September 14, 2010
Surviving a House Full of Whispers
Memoir Reveals How Childhood Abuse Requires Adulthood Coping
“Surviving a House Full of Whispers” is the second book in a proposed trilogy of memoirs by Sharon Wallace. Following “A House Full of Whispers,” the story picks up just minutes after where the last book left off—with sixteen-year old Sharon escaping through the woods where her stepfather chased her with the intent to rape and probably murder her for revealing the truth to the police and her family that he has frequently visited her at night and sexually abused her.
Sharon makes her way to Social Services, but she receives little help from them. They refuse to believe her stories of abuse, but they do find her work. Eventually, she learns how to support herself financially, but coping with her abuse, as this entire book proves, is a long-term lesson she will learn throughout her adulthood. Even when things in her life seem to be going well, she still finds herself tormented by the memory of her abuse and the frustration that her own brother, himself physically abused by her stepfather, will not believe her accusations of sexual abuse. Worst of all, her own mother deems her a liar despite having seen her stepfather coming out of Sharon’s room at night.
The result of such dysfunction makes it difficult for Sharon to love or trust; she inflicts abuse upon herself, scratching herself to release the toxins from the touch of her stepfather—the “night devil”—from her body, and also by making herself vomit after each meal, an eating disorder resulting largely from how her mother would starve her for days at a time.
Sharon continually doubts herself as new experiences come into her life.
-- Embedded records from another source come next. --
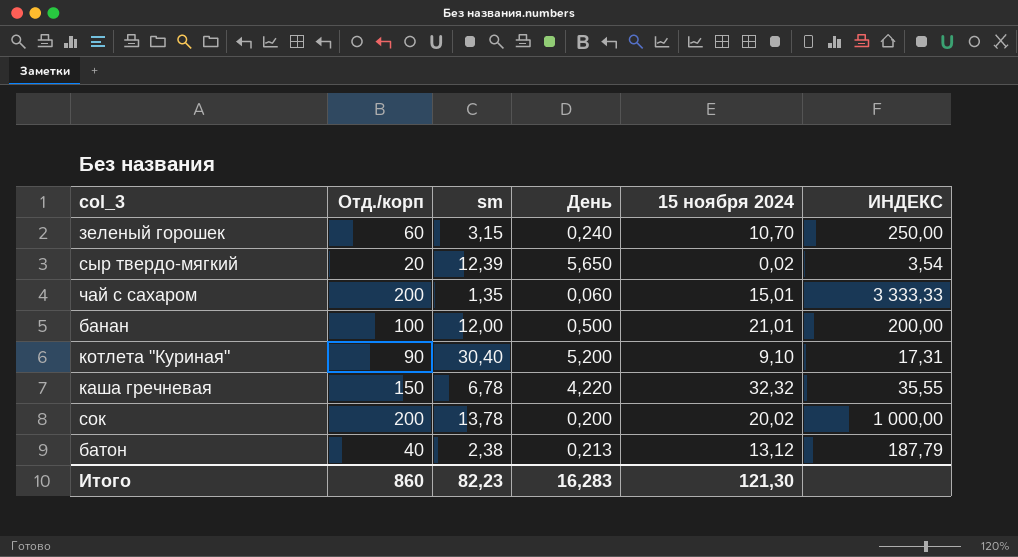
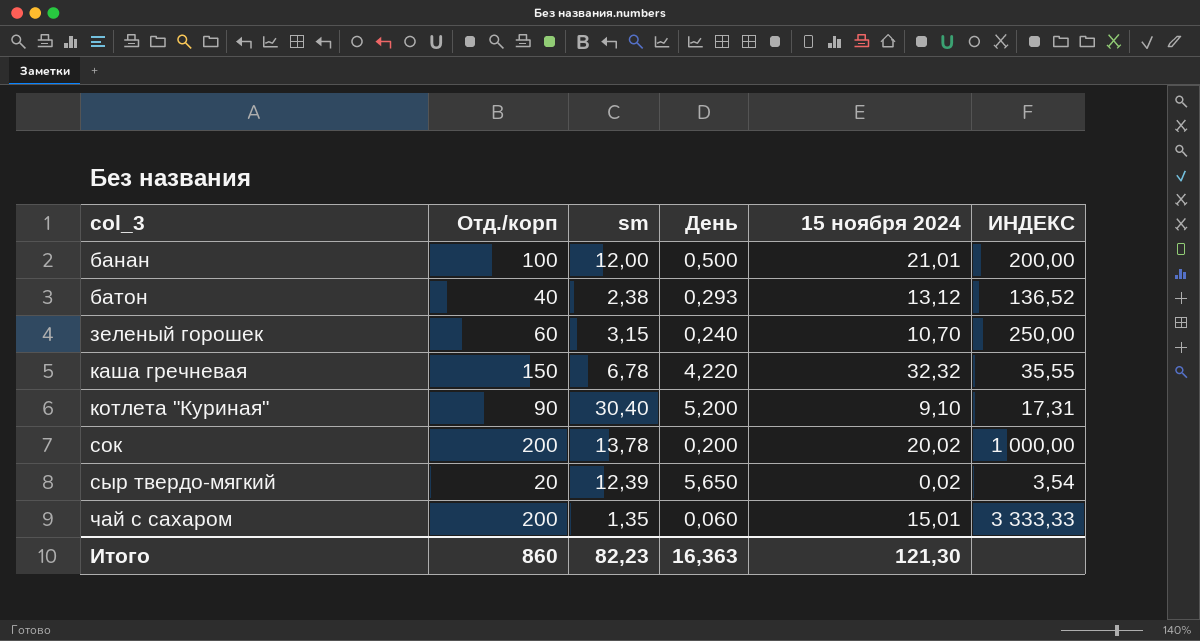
row order: none -> col_3 ascending
батон | День: 0,213 -> 0,293
батон | ИНДЕКС: 187,79 -> 136,52
Итого | День: 16,283 -> 16,363

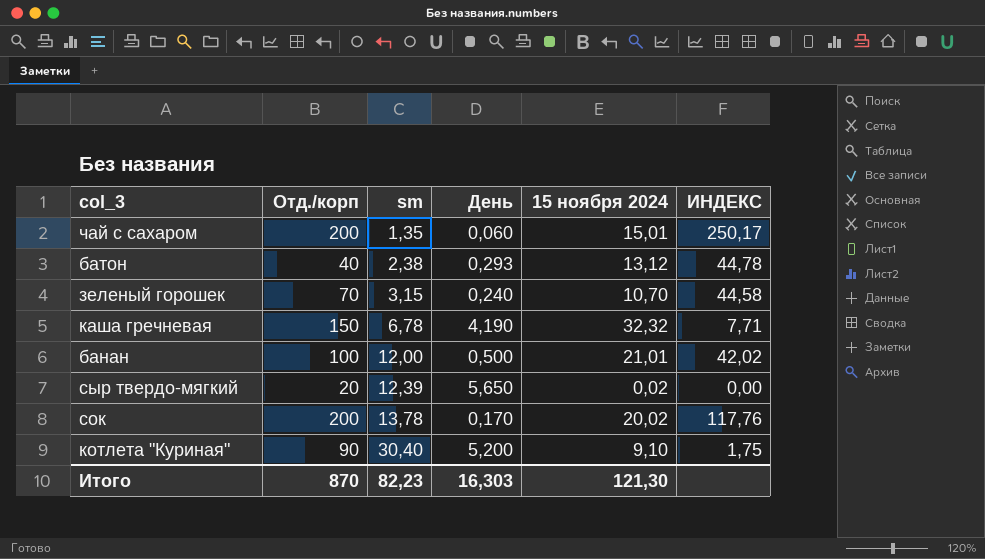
row order: col_3 ascending -> sm ascending
column ИНДЕКС | formula: [Отд./корп] / [День] -> [15 ноября 2024] / [День]
зеленый горошек | Отд./корп: 60 -> 70
каша гречневая | День: 4,220 -> 4,190
сок | День: 0,200 -> 0,170
Итого | Отд./корп: 860 -> 870
Итого | День: 16,363 -> 16,303

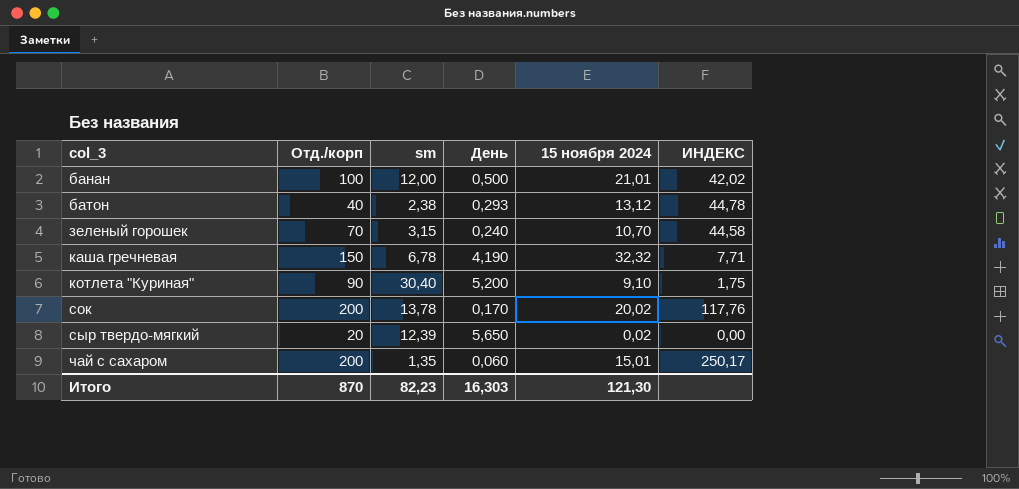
row order: sm ascending -> col_3 ascending

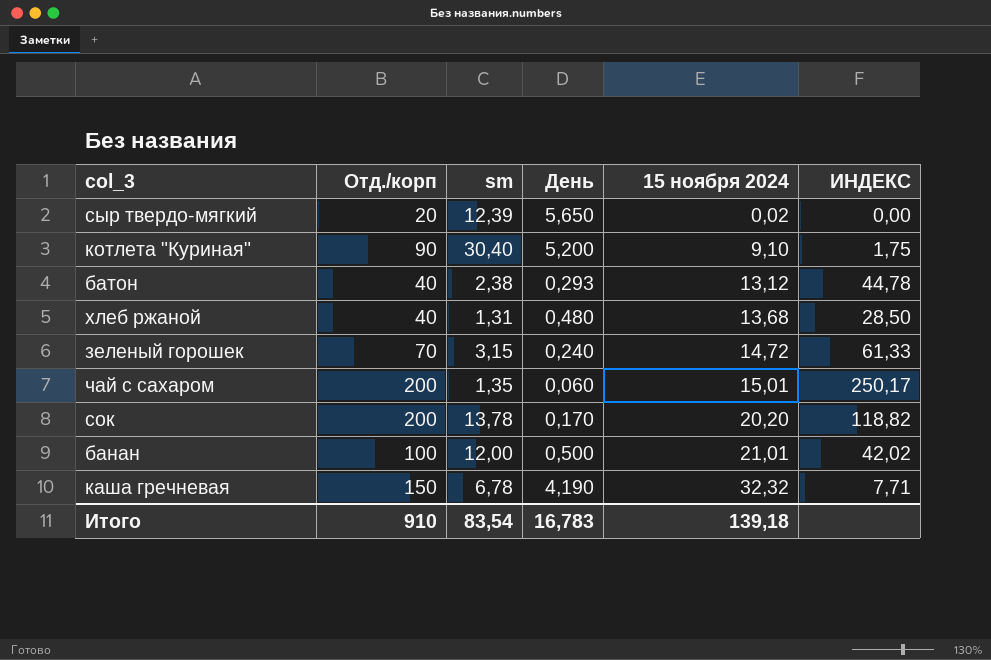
row order: col_3 ascending -> 15 ноября 2024 ascending
row хлеб ржаной: none -> 40 | 1,31 | 0,480 | 13,68 | 28,50
зеленый горошек | 15 ноября 2024: 10,70 -> 14,72
зеленый горошек | ИНДЕКС: 44,58 -> 61,33
сок | 15 ноября 2024: 20,02 -> 20,20
сок | ИНДЕКС: 117,76 -> 118,82
Итого | Отд./корп: 870 -> 910
Итого | sm: 82,23 -> 83,54
Итого | День: 16,303 -> 16,783
Итого | 15 ноября 2024: 121,30 -> 139,18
She has considerable difficulty trusting a man not to hurt her. As she says at one point, “It’s difficult to overcome and to believe anyone can love you if your own parents do not love you.” Yet she does get married and have children. When her first son is born, she is resolved to give him a better life than what she knew, promising, “I am not always going to get it right, but I promise no one will ever hurt you. I will stand by you for the rest of your life. I will give my life to protect you, and there will be no secrets between us and no pain.”
Just as things in Sharon’s life appear to be going better, another struggle and more dysfunction within her family always seems to arise. She finally locates her biological father, but the experience lacks the love she dreamed of experiencing. Her mother finally admits she knew about her stepfather’s behavior, but while Sharon wanted to be believed, she is also left wondering how her mother could have sided against her, preferring to be in denial. Sharon even finds herself caring for her brother’s children when he is accused of murder. And perhaps worst of all, she is forced to battle cancer. She is also continually restricted by the fears that still arise from her past, and when a doctor, against her orders, gives her a full hysterectomy while she is asleep, past emotions spring back to life as she feels the same sort of violation she experienced as a child at her stepfather’s hands—that a man did as he pleased with her body while she was unable to defend herself.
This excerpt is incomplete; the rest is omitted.